Common false negatives

  • Pasted in over multiple sessions in smaller chunks. A student who pastes a paragraph at a time over an evening doesn't generate a clean single-burst signal.
  • Documents without revisions.xml at all. Roughly 30% of student submissions have no autosave history because they were finished quickly. The paste-detection signal can't fire on missing data.
  • Documents where Word's autosave was disabled or never triggered. Some institutional Word installs have autosave off by default.

The signal is most reliable when revisions.xml exists and the writing session spans 20+ minutes.

How Autotend Forensics scores this

The paste-detection detector emits two graded observations:

  • Low severity: large single-block insertion observed, but follow-up edits present.
  • Medium severity: large single-block insertion followed by no meaningful incremental edits.

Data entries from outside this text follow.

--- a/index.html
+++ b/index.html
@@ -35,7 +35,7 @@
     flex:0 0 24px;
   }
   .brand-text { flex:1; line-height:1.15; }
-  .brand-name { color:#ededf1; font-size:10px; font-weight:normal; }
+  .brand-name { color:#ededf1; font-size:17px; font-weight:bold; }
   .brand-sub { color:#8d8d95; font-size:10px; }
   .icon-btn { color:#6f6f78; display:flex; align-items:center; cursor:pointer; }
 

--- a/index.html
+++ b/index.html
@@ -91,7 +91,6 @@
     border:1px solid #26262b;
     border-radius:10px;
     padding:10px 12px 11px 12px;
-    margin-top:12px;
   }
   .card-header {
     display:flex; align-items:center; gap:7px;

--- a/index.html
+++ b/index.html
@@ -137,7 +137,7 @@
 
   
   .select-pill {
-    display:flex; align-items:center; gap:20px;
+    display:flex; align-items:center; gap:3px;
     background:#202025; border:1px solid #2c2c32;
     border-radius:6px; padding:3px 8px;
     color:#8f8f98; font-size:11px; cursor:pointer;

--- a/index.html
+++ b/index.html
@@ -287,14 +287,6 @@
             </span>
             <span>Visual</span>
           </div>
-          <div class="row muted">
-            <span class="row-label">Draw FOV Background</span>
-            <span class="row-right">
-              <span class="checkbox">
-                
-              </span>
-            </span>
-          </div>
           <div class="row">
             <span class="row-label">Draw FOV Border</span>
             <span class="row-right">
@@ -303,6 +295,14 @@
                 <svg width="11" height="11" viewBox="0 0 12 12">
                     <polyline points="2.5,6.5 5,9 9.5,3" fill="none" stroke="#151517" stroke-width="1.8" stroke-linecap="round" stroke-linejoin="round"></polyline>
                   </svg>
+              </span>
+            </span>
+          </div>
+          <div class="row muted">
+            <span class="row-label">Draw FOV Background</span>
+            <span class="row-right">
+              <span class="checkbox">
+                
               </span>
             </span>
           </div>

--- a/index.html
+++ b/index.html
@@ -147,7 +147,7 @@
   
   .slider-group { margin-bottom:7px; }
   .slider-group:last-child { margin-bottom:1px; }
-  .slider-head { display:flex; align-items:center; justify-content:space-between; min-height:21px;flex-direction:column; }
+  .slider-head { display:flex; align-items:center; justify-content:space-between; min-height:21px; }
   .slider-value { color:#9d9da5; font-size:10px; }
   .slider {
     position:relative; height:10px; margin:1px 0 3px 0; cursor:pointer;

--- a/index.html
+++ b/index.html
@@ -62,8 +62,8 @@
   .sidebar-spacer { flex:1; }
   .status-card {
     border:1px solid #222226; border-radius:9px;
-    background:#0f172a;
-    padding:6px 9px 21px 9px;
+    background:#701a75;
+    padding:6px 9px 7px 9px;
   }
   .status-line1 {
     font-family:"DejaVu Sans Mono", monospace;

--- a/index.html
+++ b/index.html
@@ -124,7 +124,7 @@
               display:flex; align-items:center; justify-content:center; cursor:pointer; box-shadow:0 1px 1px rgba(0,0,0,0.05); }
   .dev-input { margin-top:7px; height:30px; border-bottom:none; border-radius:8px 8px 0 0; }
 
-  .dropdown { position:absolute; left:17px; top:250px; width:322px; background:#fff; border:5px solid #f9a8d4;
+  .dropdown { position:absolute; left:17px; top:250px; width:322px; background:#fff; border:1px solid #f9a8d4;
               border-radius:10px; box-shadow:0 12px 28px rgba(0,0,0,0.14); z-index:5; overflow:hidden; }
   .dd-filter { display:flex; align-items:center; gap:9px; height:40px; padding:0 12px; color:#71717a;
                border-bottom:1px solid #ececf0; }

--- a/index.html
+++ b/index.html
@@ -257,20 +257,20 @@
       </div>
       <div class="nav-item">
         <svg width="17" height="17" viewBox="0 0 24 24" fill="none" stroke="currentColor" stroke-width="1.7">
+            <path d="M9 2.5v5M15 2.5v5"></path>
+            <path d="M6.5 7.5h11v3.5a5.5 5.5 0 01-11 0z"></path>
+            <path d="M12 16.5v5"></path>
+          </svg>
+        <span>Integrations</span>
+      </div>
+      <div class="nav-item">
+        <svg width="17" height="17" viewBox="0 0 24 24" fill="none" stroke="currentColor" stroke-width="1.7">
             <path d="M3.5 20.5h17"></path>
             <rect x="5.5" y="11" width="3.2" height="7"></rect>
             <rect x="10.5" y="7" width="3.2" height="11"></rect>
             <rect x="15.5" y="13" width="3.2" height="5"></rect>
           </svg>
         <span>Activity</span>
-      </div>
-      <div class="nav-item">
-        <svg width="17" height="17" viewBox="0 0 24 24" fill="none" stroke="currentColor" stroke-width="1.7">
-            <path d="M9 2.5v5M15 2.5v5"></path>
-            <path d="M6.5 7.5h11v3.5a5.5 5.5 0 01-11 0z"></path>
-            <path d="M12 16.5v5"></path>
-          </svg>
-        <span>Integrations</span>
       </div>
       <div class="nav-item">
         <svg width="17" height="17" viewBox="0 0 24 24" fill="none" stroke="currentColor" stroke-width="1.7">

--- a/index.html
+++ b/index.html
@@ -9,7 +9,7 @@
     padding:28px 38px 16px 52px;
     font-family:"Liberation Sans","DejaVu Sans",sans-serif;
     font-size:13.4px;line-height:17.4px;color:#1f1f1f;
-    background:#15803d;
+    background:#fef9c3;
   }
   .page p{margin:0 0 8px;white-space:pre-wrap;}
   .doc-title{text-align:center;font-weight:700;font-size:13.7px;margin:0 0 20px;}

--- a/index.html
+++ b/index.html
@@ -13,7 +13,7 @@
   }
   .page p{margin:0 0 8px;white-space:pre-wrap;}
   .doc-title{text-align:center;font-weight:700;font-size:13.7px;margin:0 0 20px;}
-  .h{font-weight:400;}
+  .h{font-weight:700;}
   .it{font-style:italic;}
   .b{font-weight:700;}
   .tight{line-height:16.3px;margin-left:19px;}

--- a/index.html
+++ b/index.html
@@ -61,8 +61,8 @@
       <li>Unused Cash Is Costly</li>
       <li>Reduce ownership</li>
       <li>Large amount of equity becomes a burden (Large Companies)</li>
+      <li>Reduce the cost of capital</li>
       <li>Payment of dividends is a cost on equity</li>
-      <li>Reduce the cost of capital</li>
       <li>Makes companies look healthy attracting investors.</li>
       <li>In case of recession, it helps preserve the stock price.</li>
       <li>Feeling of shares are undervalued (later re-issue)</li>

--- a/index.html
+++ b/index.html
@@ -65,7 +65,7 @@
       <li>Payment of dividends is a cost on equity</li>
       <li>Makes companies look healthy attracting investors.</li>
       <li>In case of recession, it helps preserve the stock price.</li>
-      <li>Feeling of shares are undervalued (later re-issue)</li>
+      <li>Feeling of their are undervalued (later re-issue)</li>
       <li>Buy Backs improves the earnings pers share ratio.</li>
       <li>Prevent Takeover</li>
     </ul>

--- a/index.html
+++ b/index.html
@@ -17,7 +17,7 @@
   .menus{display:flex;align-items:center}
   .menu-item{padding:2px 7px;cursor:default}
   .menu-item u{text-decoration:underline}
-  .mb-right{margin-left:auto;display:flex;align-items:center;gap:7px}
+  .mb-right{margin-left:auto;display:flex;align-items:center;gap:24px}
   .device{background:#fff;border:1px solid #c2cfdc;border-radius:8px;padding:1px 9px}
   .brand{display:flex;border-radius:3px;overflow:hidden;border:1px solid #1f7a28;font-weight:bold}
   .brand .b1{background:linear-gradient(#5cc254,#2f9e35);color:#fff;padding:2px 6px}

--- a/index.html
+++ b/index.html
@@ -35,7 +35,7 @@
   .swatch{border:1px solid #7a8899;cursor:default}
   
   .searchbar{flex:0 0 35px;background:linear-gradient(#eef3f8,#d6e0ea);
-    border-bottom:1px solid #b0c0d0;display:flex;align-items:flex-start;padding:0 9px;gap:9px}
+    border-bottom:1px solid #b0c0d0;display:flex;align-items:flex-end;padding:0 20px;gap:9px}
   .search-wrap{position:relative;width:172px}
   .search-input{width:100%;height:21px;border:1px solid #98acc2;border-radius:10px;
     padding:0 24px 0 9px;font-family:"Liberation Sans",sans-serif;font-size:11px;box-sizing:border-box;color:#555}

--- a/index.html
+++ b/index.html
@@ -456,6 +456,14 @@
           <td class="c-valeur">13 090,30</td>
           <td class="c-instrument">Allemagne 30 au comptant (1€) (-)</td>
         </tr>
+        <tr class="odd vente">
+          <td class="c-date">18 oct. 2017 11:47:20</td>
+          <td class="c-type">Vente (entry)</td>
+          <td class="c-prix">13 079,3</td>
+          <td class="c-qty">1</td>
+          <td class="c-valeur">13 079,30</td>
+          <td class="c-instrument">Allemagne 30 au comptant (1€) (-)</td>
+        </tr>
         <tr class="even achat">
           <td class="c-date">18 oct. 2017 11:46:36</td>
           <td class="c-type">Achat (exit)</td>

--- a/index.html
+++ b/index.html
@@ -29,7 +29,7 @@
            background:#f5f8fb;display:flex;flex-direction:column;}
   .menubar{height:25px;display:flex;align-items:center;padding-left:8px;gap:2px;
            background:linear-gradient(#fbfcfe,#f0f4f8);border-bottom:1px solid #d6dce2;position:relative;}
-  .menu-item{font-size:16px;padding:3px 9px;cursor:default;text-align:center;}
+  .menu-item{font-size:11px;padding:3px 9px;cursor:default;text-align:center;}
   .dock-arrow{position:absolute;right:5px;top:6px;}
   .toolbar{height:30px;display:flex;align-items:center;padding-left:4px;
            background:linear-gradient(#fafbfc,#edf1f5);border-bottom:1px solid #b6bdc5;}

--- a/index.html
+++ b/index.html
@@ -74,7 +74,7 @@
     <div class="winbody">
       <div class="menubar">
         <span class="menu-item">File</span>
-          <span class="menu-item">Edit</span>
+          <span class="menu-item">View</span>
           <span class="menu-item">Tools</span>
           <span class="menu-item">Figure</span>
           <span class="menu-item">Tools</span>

These feed into the per-paper rolling baseline along with the other edit-history signals. The scoring engine never escalates paste-detection alone to a "high-severity" verdict — paste-shaped insertion is too common in legitimate workflows for that.

When this signal is most useful

In combination with other signals:

  • Paste-shape + Word's TotalTime: 1 minute = a strong "the writing happened elsewhere" pattern.
  • Paste-shape + lastModifiedBy matches the student = the student themselves did the paste (consistent with Google Docs export, less consistent with handing off to a third party).
  • Paste-shape + LMS-side timestamp showing the student opened the submission interface for ~3 minutes = consistent with copy-paste-from-elsewhere workflow.

The full set of edit-history signals is detailed in the edit-history methodology page. The paste-detection signal is one piece of that broader picture.